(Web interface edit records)
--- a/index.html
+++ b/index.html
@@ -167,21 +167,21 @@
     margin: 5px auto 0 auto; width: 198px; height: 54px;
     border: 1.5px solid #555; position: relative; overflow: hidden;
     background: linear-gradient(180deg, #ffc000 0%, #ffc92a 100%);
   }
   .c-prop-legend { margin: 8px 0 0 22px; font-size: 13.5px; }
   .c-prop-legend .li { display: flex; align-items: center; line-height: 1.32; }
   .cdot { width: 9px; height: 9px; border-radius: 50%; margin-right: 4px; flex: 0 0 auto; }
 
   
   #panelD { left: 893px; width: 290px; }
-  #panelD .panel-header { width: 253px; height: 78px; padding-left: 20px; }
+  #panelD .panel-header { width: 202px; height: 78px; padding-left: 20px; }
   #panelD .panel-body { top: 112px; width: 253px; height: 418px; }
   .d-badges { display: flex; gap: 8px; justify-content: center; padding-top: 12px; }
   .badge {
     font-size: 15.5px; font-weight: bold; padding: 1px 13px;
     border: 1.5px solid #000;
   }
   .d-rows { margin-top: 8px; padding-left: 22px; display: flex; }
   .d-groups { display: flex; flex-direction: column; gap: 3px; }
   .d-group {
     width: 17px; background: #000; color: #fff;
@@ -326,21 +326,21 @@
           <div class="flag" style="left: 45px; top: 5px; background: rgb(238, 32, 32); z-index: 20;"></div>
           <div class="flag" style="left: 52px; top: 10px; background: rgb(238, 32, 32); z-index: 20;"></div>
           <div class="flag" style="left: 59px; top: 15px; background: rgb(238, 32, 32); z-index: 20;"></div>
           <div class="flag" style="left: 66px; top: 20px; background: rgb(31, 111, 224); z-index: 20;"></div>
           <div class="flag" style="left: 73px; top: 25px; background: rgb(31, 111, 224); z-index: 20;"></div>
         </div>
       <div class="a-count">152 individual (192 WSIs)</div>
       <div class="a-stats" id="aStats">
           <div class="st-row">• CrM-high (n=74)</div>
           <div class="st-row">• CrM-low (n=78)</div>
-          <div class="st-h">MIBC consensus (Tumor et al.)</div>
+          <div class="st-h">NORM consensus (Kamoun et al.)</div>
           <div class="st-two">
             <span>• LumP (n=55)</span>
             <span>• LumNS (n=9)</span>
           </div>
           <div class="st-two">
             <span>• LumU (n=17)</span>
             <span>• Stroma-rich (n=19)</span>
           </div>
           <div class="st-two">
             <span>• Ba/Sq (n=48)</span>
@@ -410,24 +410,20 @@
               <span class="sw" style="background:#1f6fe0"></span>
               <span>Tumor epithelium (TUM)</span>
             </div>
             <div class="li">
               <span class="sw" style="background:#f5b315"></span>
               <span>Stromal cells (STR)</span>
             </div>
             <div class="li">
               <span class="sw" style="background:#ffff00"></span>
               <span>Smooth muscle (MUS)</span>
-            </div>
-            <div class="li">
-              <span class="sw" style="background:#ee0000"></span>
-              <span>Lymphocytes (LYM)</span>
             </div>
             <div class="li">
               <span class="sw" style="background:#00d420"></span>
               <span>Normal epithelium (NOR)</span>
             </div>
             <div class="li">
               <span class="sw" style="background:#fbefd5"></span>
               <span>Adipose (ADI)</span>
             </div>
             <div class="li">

---

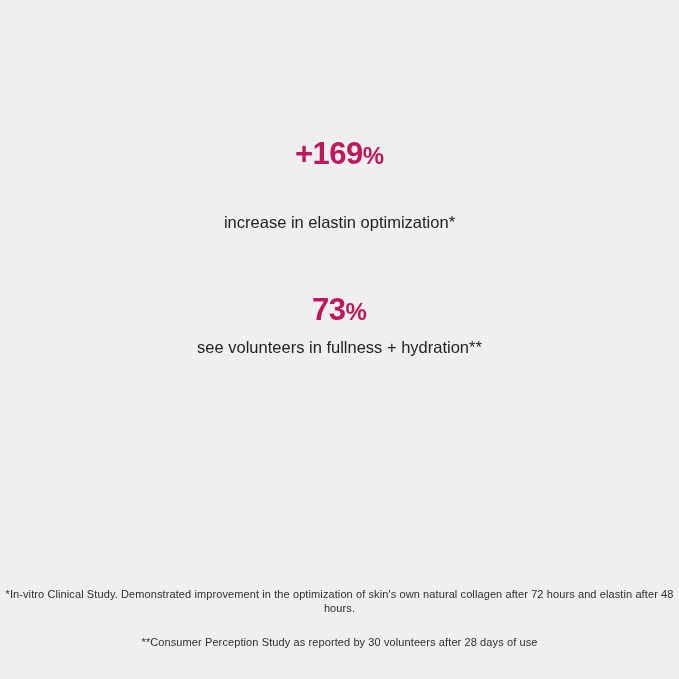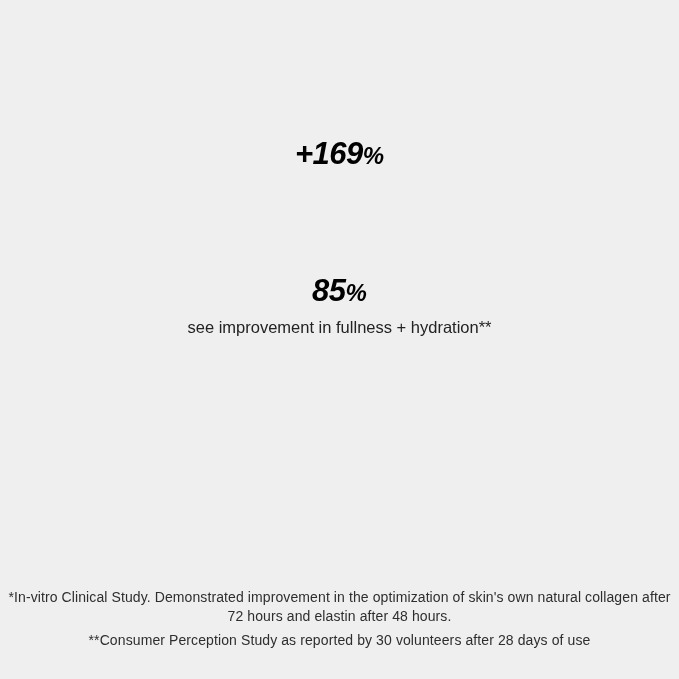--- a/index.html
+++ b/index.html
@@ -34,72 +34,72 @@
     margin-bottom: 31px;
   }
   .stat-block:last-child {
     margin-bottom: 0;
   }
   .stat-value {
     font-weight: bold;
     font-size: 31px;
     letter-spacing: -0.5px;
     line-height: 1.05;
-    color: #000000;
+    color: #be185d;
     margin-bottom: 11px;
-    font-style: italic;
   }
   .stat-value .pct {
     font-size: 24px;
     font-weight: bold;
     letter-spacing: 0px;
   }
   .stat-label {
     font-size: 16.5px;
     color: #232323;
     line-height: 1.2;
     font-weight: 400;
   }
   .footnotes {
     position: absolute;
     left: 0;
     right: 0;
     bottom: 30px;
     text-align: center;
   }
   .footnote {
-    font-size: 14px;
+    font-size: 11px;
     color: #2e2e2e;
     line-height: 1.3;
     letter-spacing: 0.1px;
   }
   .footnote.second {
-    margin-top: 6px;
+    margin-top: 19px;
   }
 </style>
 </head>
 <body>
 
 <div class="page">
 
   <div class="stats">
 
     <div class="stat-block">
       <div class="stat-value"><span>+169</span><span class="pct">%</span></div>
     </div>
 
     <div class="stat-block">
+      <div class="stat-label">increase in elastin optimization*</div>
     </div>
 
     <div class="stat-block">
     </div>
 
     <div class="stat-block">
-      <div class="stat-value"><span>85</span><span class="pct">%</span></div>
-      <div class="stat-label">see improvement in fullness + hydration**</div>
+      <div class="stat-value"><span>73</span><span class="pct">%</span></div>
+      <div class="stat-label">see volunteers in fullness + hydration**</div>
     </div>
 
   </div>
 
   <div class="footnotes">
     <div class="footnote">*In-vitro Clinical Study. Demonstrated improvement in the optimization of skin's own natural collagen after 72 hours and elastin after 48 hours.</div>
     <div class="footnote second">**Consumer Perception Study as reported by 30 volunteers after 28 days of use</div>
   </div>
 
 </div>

• **Action item**
Filter on the word "solid": copy each matching line from the entries above.

• **Response to the exercise**
     border: 1.5px solid #555; position: relative; overflow: hidden;
     border: 1.5px solid #000;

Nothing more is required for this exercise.